Sometimes, in the midst of a violent storm of accusation and counter accusation, a voice of reason rises above the noise and speaks out to correctly identify the cause. This video by Samuel L. Jackson is exactly that. I stumbled across it by accident but I am glad I did. I believe it cuts to the heart of the cancer that is eating away at our societies. There is more leadership in this short video than the entire careers of people like the Rev. Al Sharpton, President Obama or all of the GOP candidates combined.
Mr. Jackson is speaking to youths drawn to violence, particularly gun violence, but it is a message to all of us. The only way to end the cycle of violence is to end the constant cycle of blame; to stand up and take responsibility for our individual lives and to live them to the best of our abilities.
The world is full of blame now. The Trayvon Martin case is only one more example of that and how quickly reality can spin out of control as the blame is accelerated.

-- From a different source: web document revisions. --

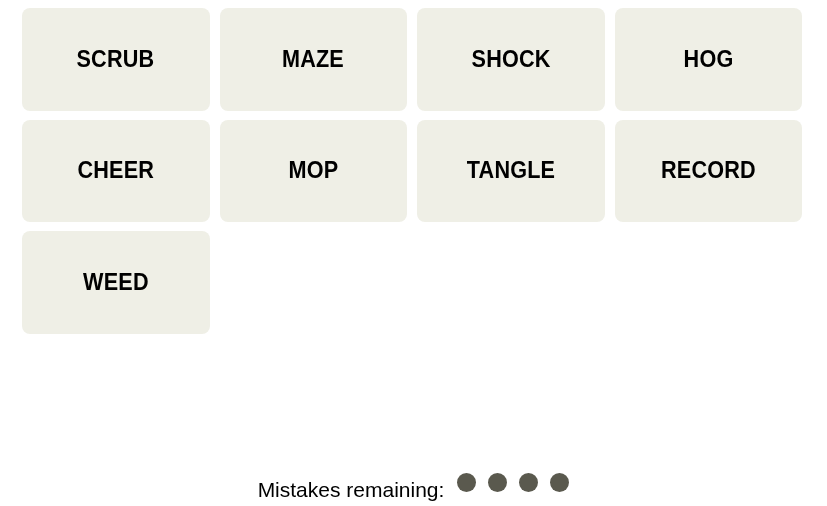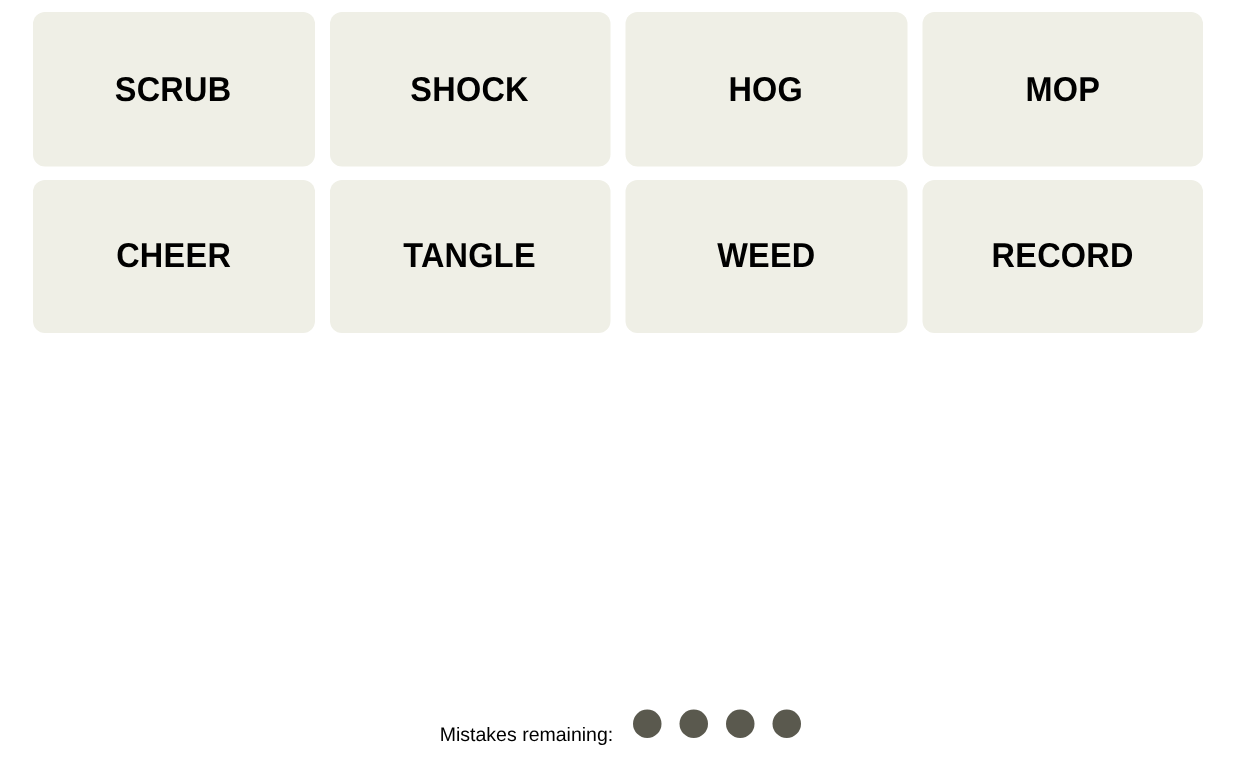--- a/index.html
+++ b/index.html
@@ -101,6 +101,9 @@
       <span class="tile-label">SCRUB</span>
     </button>
     <button class="tile">
+      <span class="tile-label">MAZE</span>
+    </button>
+    <button class="tile">
       <span class="tile-label">SHOCK</span>
     </button>
 

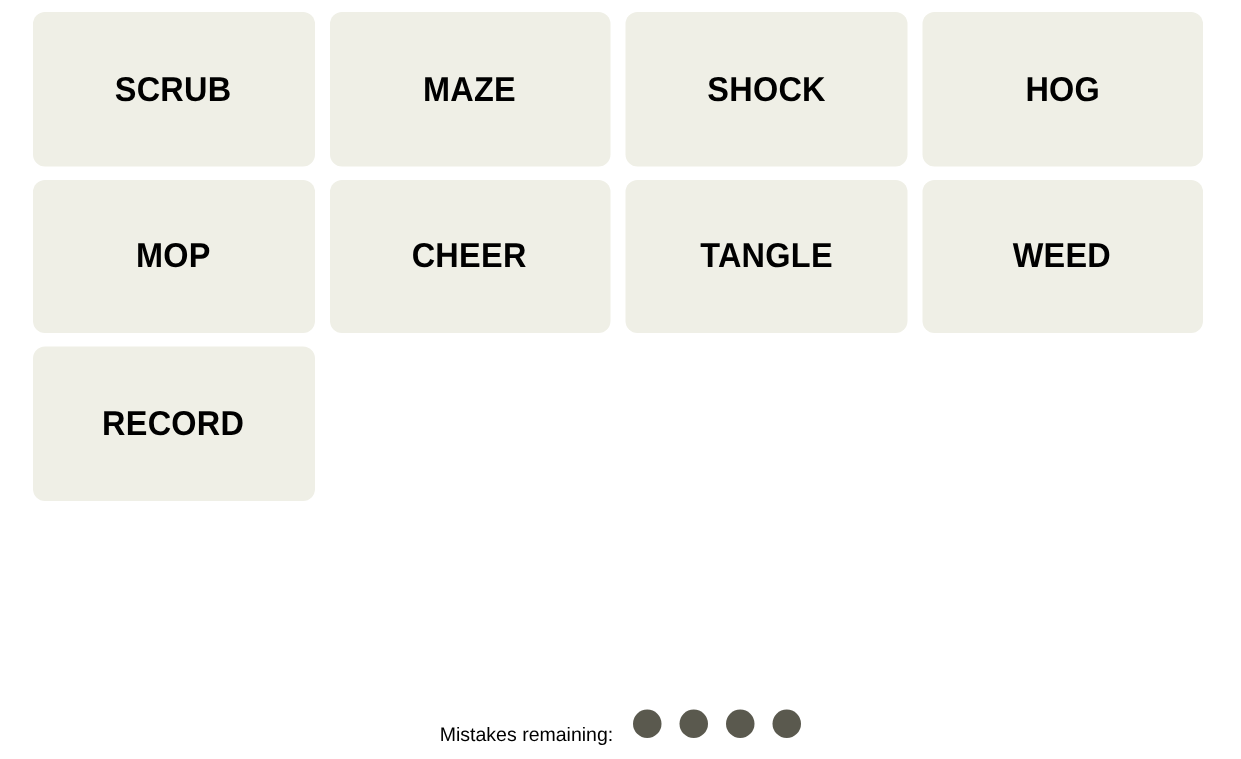--- a/index.html
+++ b/index.html
@@ -111,10 +111,10 @@
       <span class="tile-label">HOG</span>
     </button>
     <button class="tile">
-      <span class="tile-label">MOP</span>
+      <span class="tile-label">CHEER</span>
     </button>
     <button class="tile">
-      <span class="tile-label">CHEER</span>
+      <span class="tile-label">MOP</span>
     </button>
 
     <button class="tile">

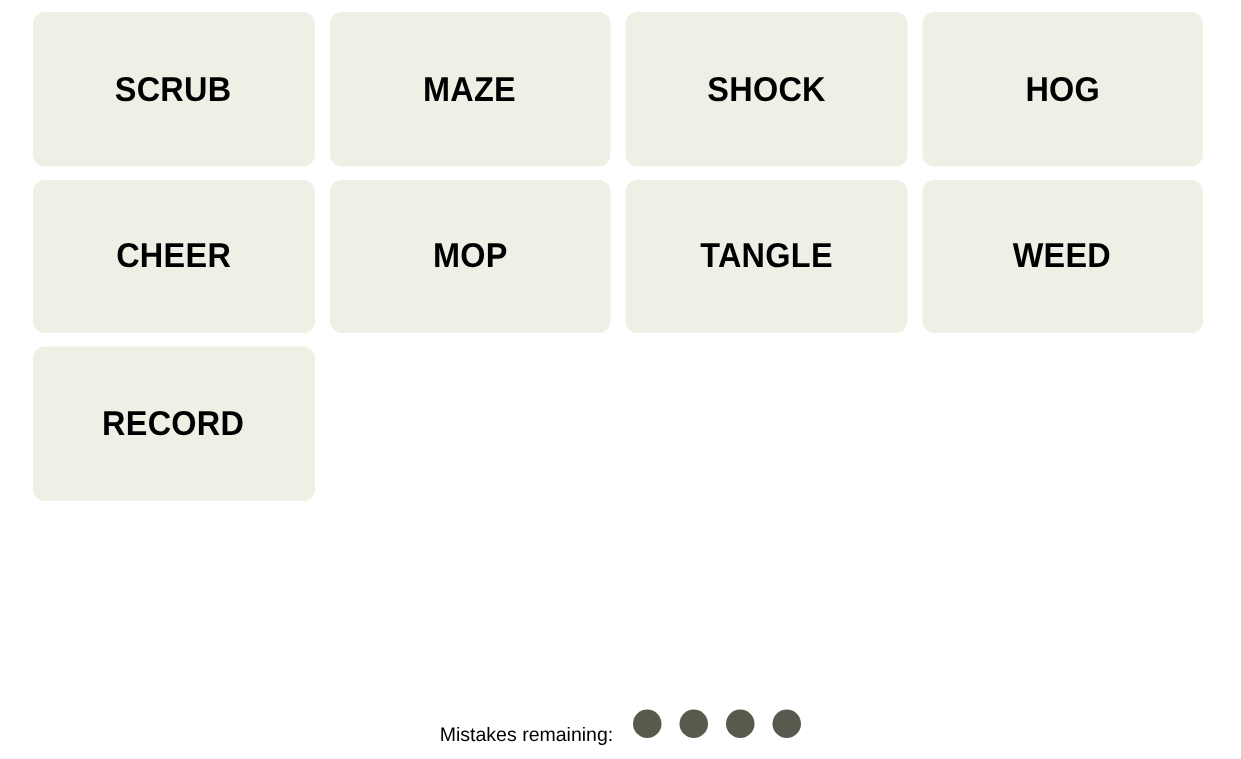--- a/index.html
+++ b/index.html
@@ -121,10 +121,10 @@
       <span class="tile-label">TANGLE</span>
     </button>
     <button class="tile">
-      <span class="tile-label">WEED</span>
+      <span class="tile-label">RECORD</span>
     </button>
     <button class="tile">
-      <span class="tile-label">RECORD</span>
+      <span class="tile-label">WEED</span>
     </button>
 
 

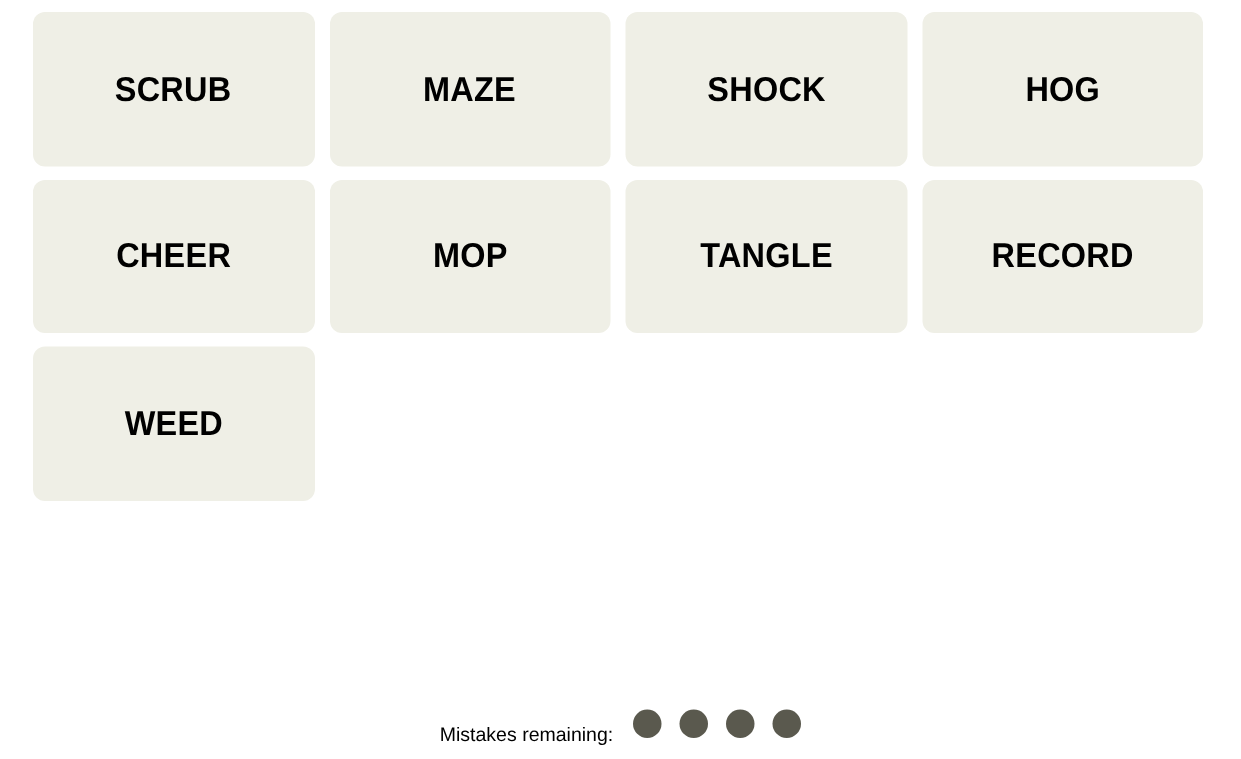--- a/index.html
+++ b/index.html
@@ -68,7 +68,7 @@
   }
   .mistakes-label {
     font-family: "Liberation Sans", sans-serif;
-    font-size: 13px;
+    font-size: 21px;
     font-weight: normal;
     color: #000000;
     line-height: 1;

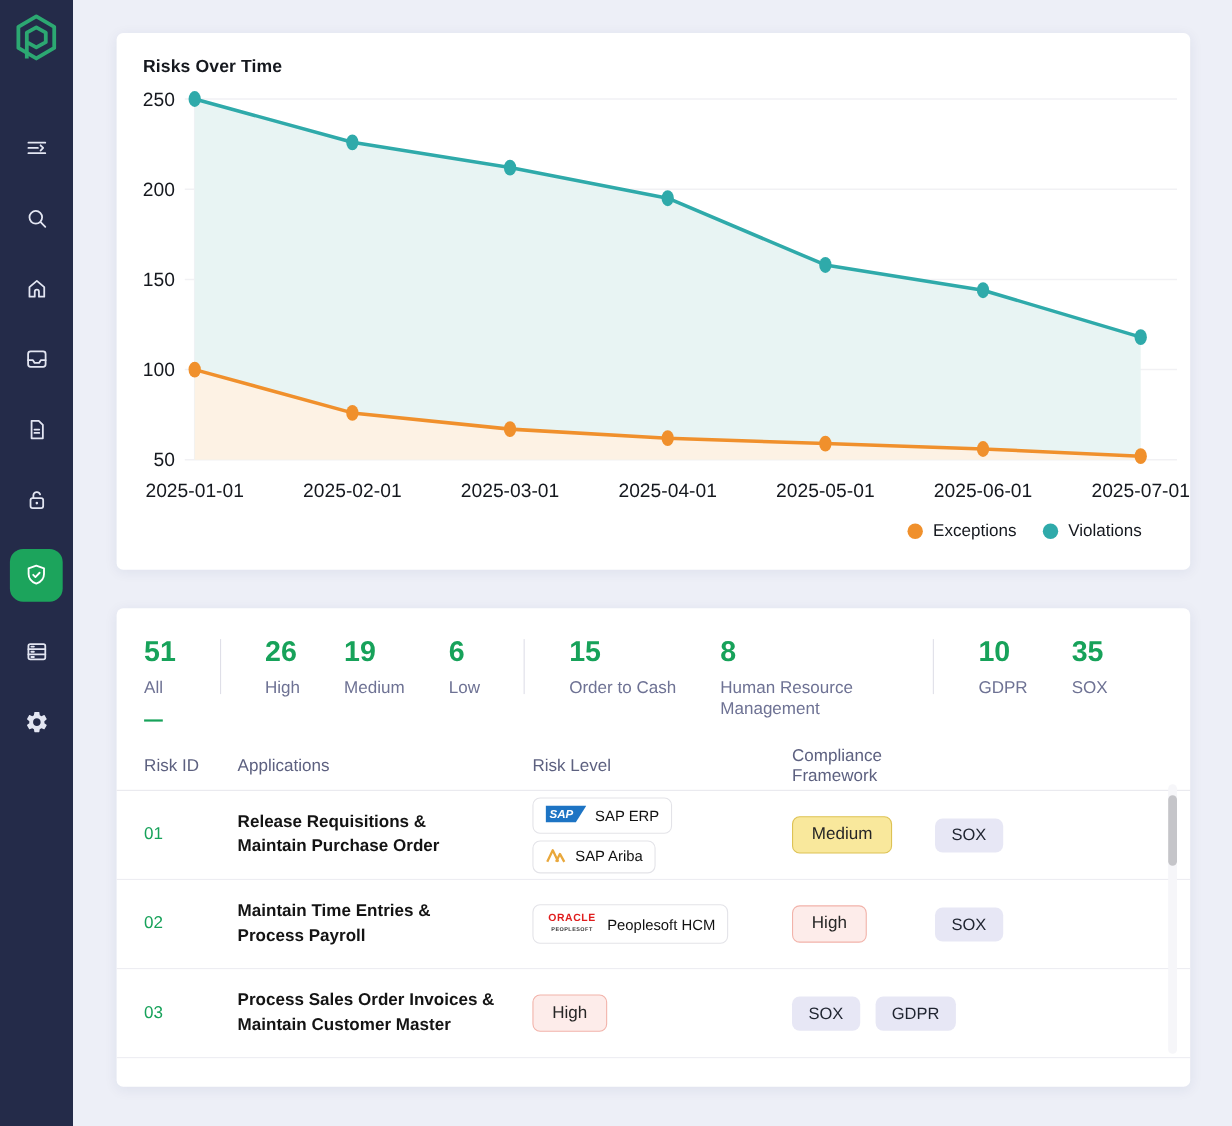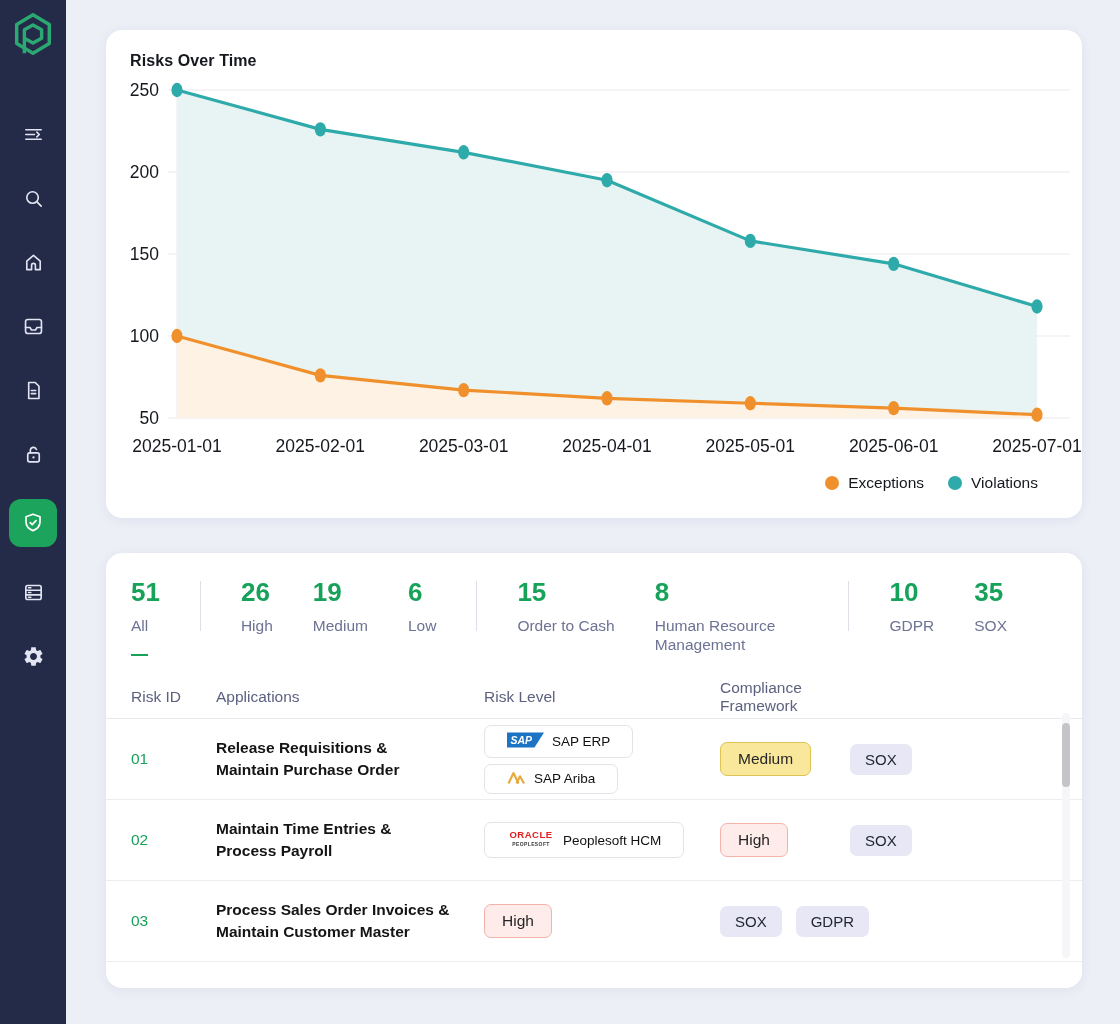--- a/index.html
+++ b/index.html
@@ -17,7 +17,7 @@
 
   
   main { margin-left:66px; padding:30px 38px 0 40px; }
-  .card { background:#fff; border-radius:16px; box-shadow:0 2px 12px rgba(35,45,95,0.07); width:976px; }
+  .card { background:#fff; border-radius:6px; box-shadow:0 2px 12px rgba(35,45,95,0.07); width:976px; }
 
   .chart-card { height:488px; padding:22px 0 0 0; }
   .chart-card h2 { font-size:16px; font-weight:700; color:#15181e; padding-left:24px; letter-spacing:.1px; }

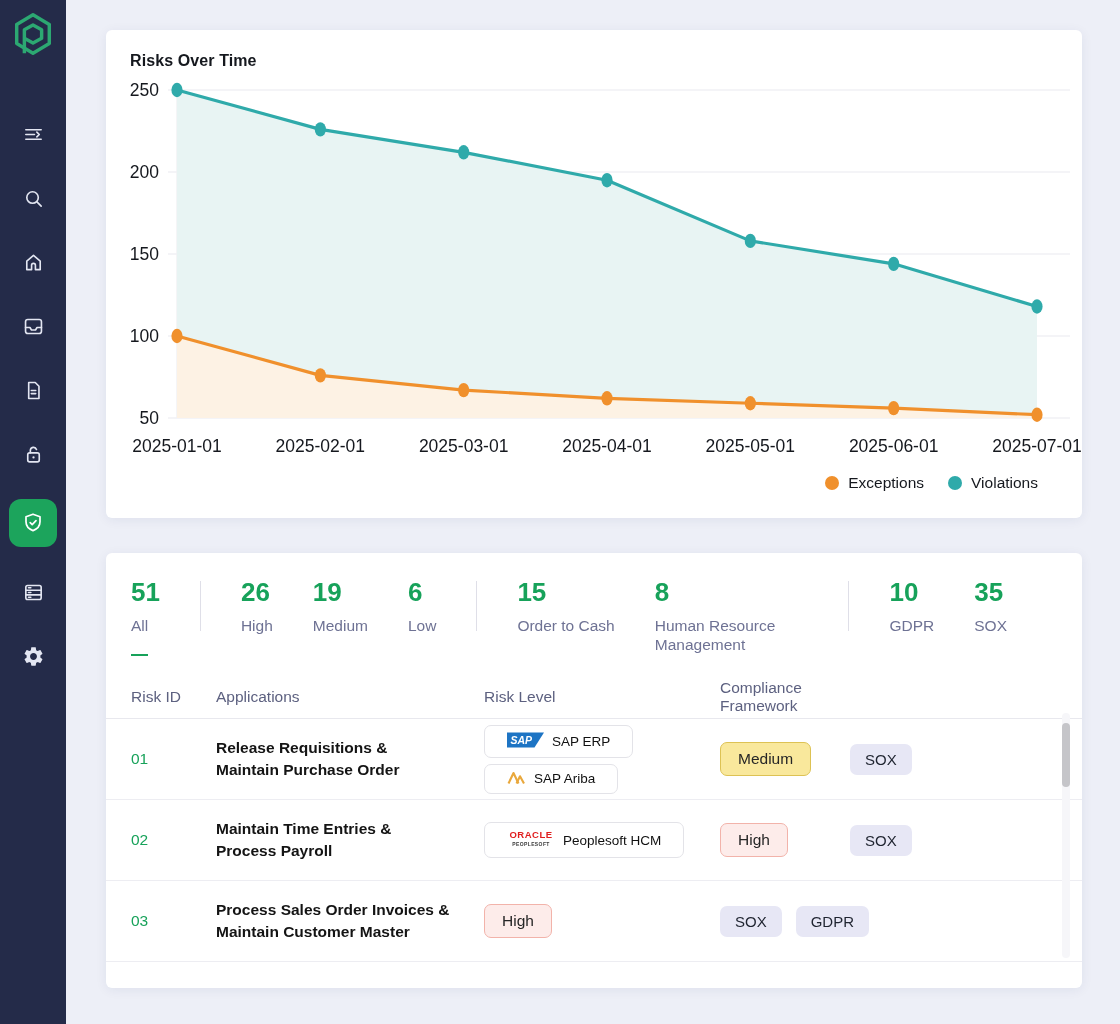--- a/index.html
+++ b/index.html
@@ -45,7 +45,7 @@
   .cell-id { font-size:15.5px; color:#17a25a; }
   .cell-name { font-size:15.5px; font-weight:700; color:#141414; line-height:1.4; width:238px; }
   .apps { display:flex; flex-direction:column; gap:6px; align-items:flex-start; }
-  .app-chip { display:inline-flex; align-items:center; gap:8px; background:#fff; border:1px solid #e3e3e8; border-radius:7px; padding:5px 22px; font-size:13.5px; color:#111; white-space:nowrap; }
+  .app-chip { display:inline-flex; align-items:center; gap:8px; background:#fff; border:1px solid #e3e3e8; border-radius:7px; padding:5px 11px; font-size:13.5px; color:#111; white-space:nowrap; }
   .badge-risk { display:inline-block; padding:7px 17px; border-radius:7px; font-size:15.5px; color:#262626; }
   .badge-risk.medium { background:#f9e89c; border:1px solid #ddc254; }
   .badge-risk.high { background:#fdecea; border:1px solid #f2b3aa; }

People who aren’t even remotely involved in this terrible tragedy are blaming others they don’t know or with whom they interact on social media.
Black leaders who defend due process are called Uncle Toms and blamed for not standing in solidarity with the black community. Others blame poverty, racism, the police, government and the law. It is all about finding someone or something to blame.
We do it with everything now.
When we don’t get our own way, we blame whoever prevented that; our parents, our governments, our neighbours or whoever else won when we lost.
The poor blame the rich for they’re poverty. The rich blame the poor for the poverty in which they live. Students blame the government for the high cost of tuition while the academics who help drive up that cost blame the government for the same thing.
Unions blame management while management blames unions. The left blames the right and the right blames the left and sometimes each other while the Occupy movement blames everyone for everything.
We blame others for our circumstance because we are afraid and feel powerless. It is our fear that makes us angry. It is that anger that drives us to blame others. We teach our children that anger is the correct response to every slight and every hurt.
Bullying is not a virus that one catches, it is learned behavior and our children are learning it from us. We bully and yell and accuse in our desperate search for someone or something to blame and our children are learning only too well from us.
We blame everyone but ourselves for our own failures and the failures within our society.
A society is nothing but a collection of individuals and if each individual is not prepared to accept responsibility for his or her own life, the cycle is perpetuated and the blame continues.
John Kennedy said once, “Ask not what your country can do for you. Ask what you can do for your country.” Perhaps on a more personal level we should be asking ourselves, “Ask not who is to blame. Ask how do we find the courage to take responsibility to overcome the challenges in our own lives rather than blaming others.”
Unless we break the cycle of blame, we will continue to see anger and the escalating frustration and violence that too often accompany it. Unless we break the cycle of blame, we will never learn to respect each other and to stop the dark things that divide us and too often lead to lives being ruined. We will continue to foster racism, poverty, greed, violence and all the other ugly things that flourish in blaming someone or something rather than uniting to overcome those things.
It takes courage to be take responsibility for your own life. There is no courage in using anger and violence to lash out at others we try to blame. Unless we break the cycle of blame, we will continue to watch the world we want slip from our hands like water through our fingers and one day, there will be no water left.
Who will be left to blame then?
LINKS
We are not a village.
http://bearsrant.blogspot.ca/2012/03/we-are-not-village.html
It takes courage to be take responsibility for your own life. There is no courage in using anger and violence to lash out at others we try to blame. Unless we break the cycle of blame, we will continue to watch the world we want slip from our hands like water through our fingers and one day, there will be no water left.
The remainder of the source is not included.